• Brief
Below are some records. Pull every line that contains the word "kohdistuviin".

• Record set
= Beginning of Section =
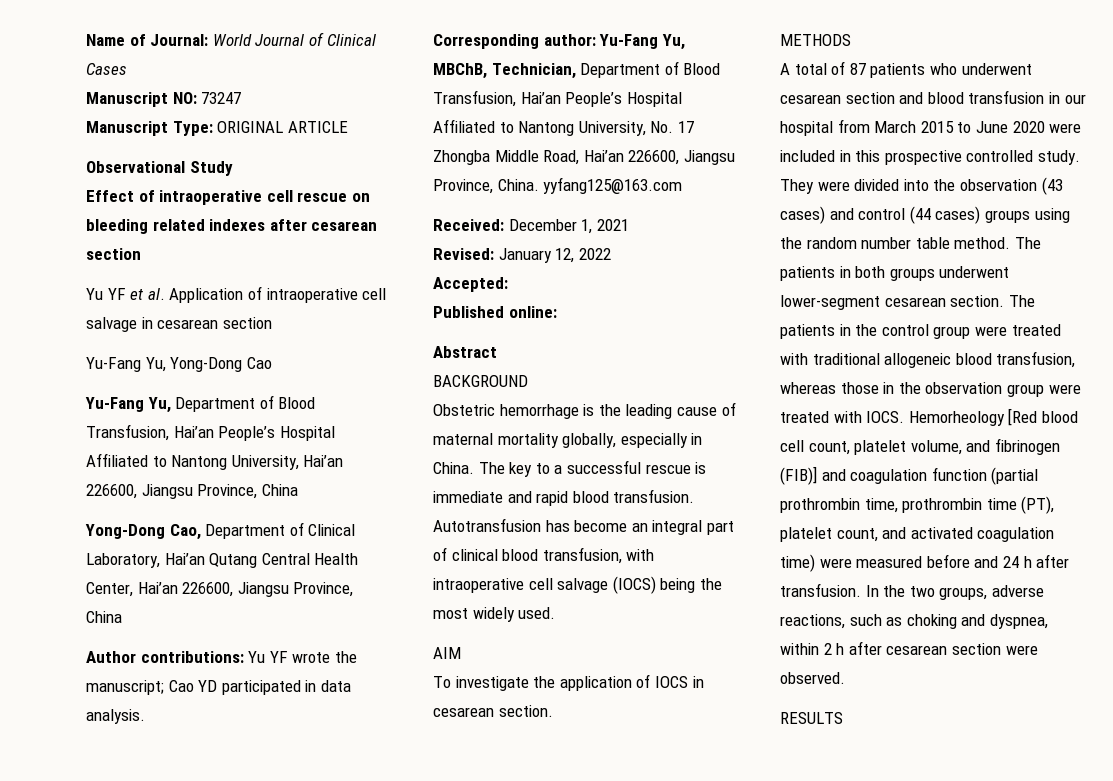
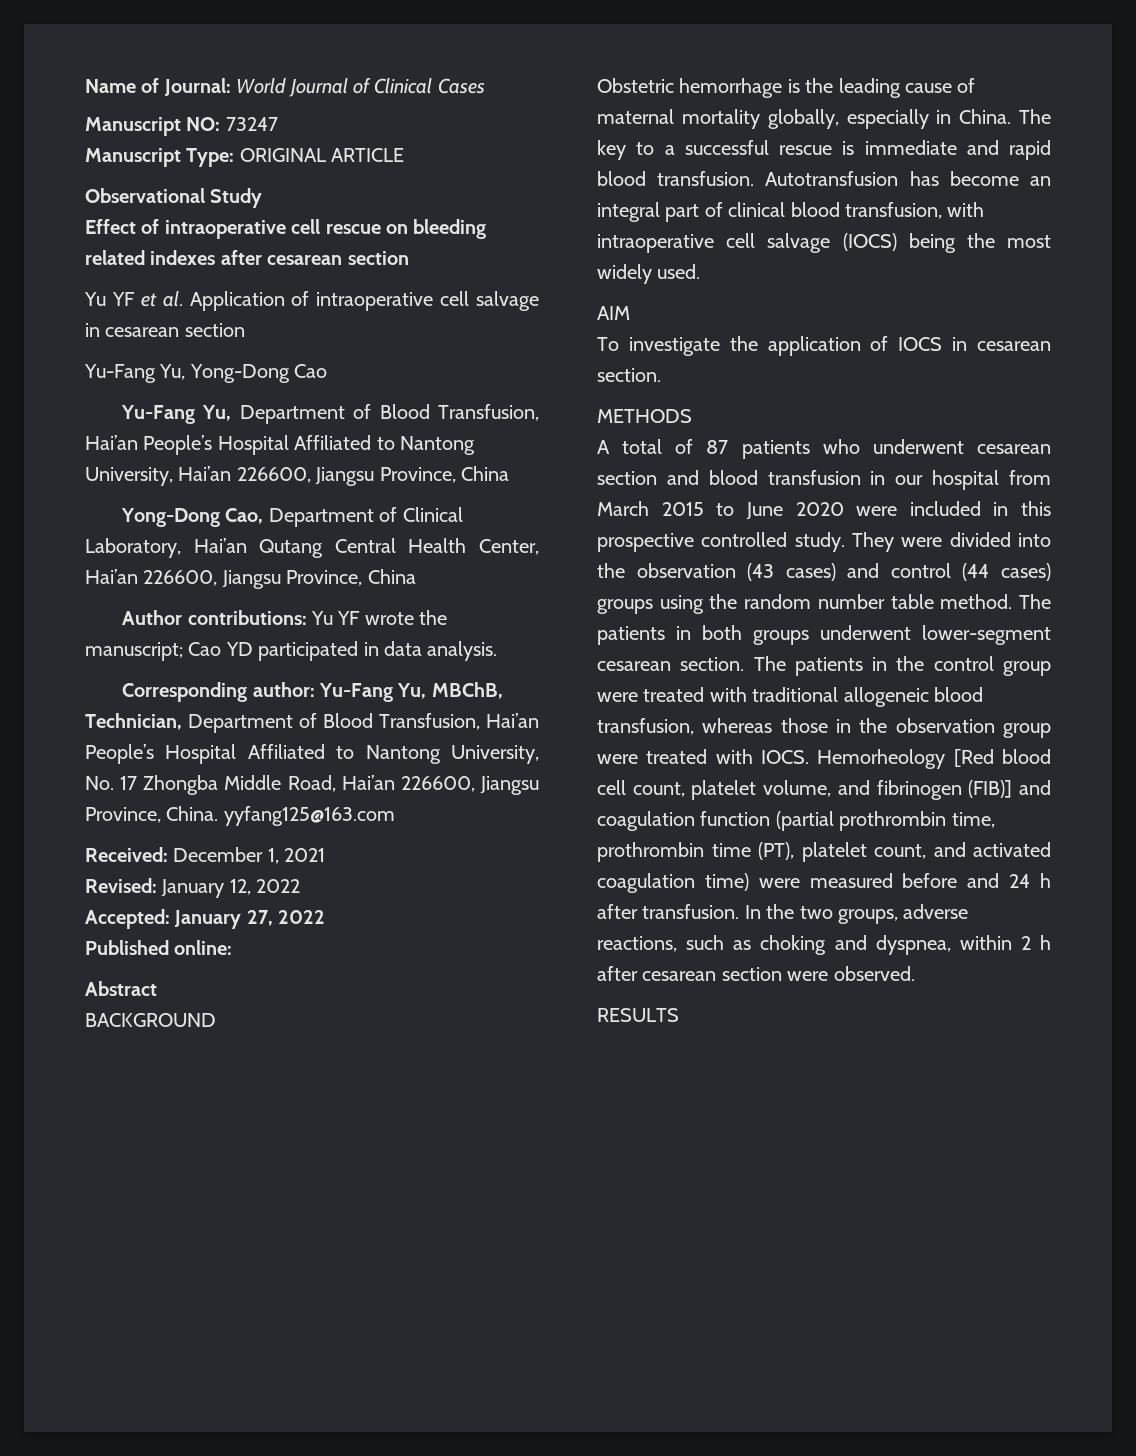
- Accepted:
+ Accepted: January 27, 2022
= End of Section =
= Beginning of Section =
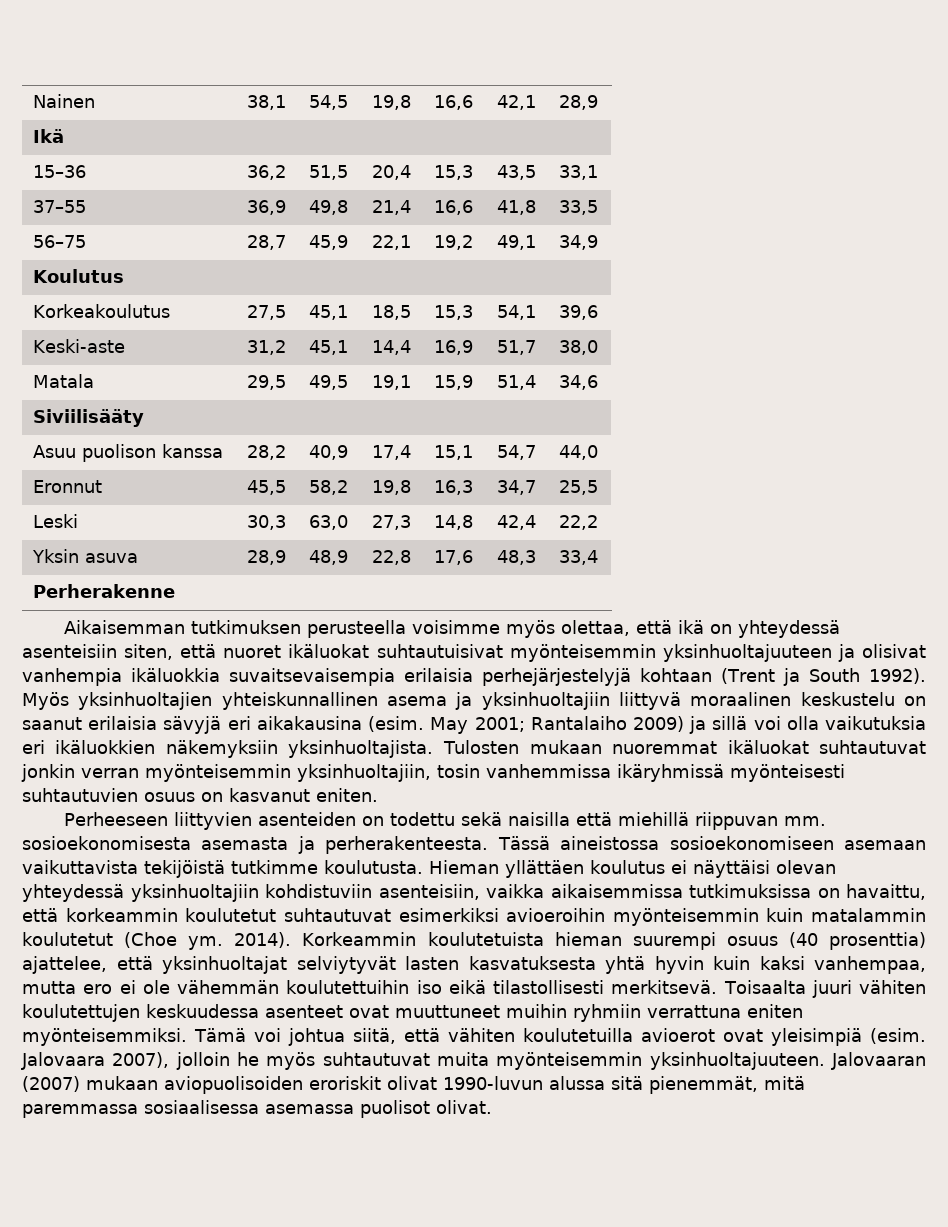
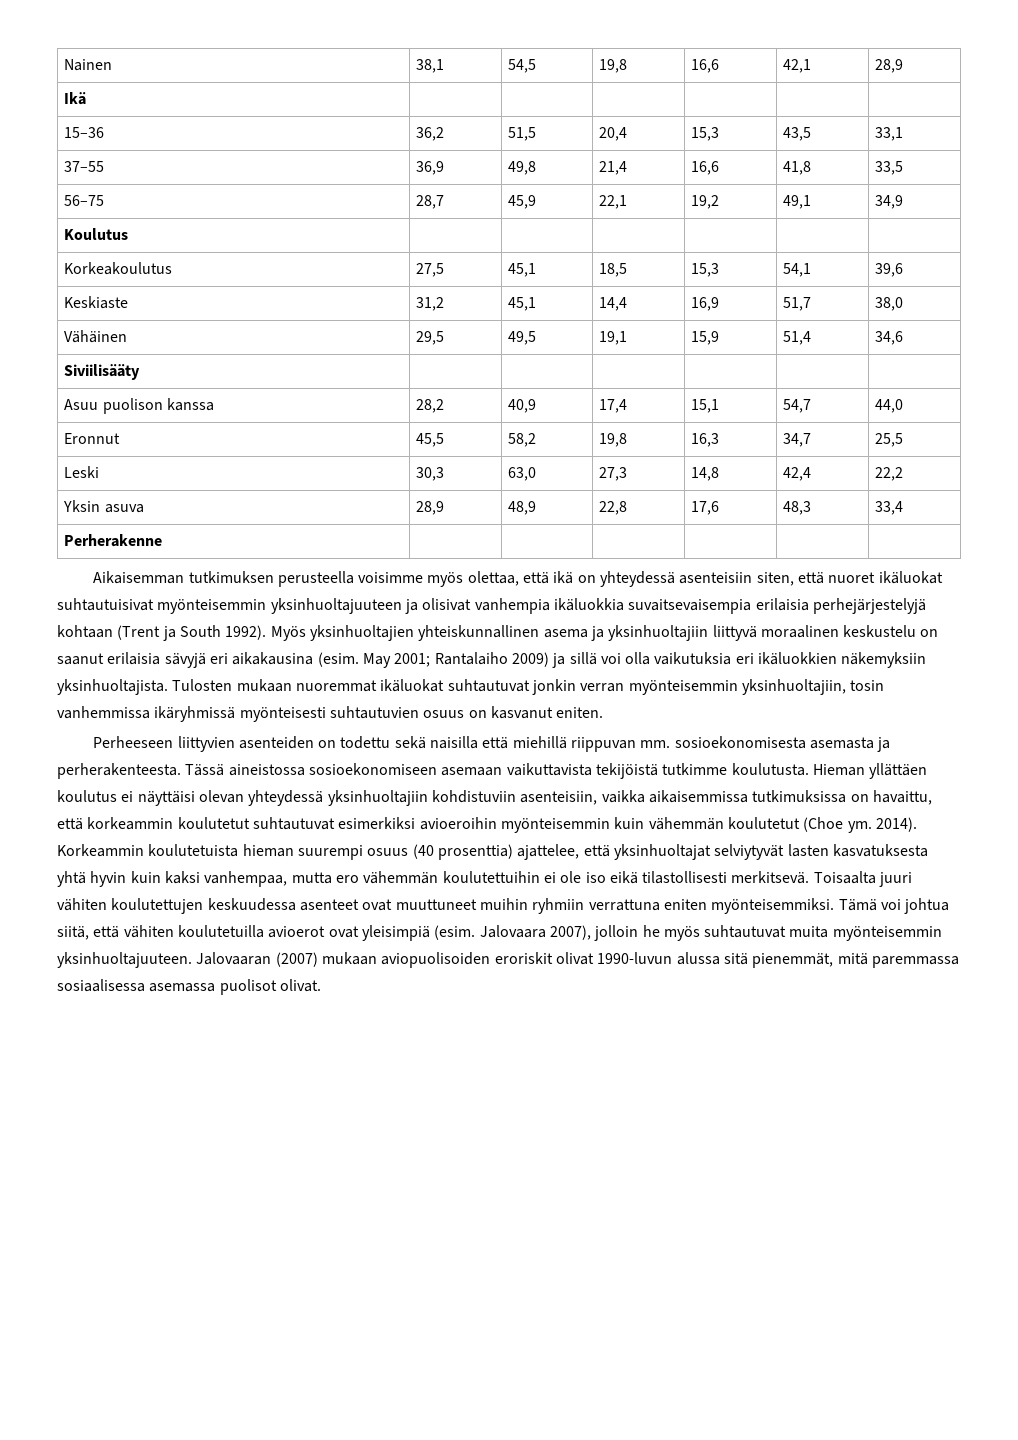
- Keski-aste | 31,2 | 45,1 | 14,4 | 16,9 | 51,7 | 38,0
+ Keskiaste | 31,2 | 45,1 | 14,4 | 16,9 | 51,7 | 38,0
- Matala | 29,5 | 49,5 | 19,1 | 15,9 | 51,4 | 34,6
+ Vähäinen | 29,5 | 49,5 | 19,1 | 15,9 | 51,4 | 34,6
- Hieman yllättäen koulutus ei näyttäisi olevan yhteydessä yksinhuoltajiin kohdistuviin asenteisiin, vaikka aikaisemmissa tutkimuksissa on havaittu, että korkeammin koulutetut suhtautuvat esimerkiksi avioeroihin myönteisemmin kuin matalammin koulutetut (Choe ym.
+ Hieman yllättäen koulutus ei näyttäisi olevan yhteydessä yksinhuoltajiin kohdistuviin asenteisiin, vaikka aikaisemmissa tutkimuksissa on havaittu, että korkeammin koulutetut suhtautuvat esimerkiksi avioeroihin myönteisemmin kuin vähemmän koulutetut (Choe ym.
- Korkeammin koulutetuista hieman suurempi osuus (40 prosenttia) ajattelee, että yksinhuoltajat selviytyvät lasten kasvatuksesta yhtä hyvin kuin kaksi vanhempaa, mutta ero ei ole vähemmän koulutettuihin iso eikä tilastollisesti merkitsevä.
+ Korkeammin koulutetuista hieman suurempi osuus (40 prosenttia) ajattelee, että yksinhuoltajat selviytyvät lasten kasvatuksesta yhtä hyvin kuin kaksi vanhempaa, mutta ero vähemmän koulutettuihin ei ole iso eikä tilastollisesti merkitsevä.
= End of Section =
• Exercise solution
- Hieman yllättäen koulutus ei näyttäisi olevan yhteydessä yksinhuoltajiin kohdistuviin asenteisiin, vaikka aikaisemmissa tutkimuksissa on havaittu, että korkeammin koulutetut suhtautuvat esimerkiksi avioeroihin myönteisemmin kuin matalammin koulutetut (Choe ym.
+ Hieman yllättäen koulutus ei näyttäisi olevan yhteydessä yksinhuoltajiin kohdistuviin asenteisiin, vaikka aikaisemmissa tutkimuksissa on havaittu, että korkeammin koulutetut suhtautuvat esimerkiksi avioeroihin myönteisemmin kuin vähemmän koulutetut (Choe ym.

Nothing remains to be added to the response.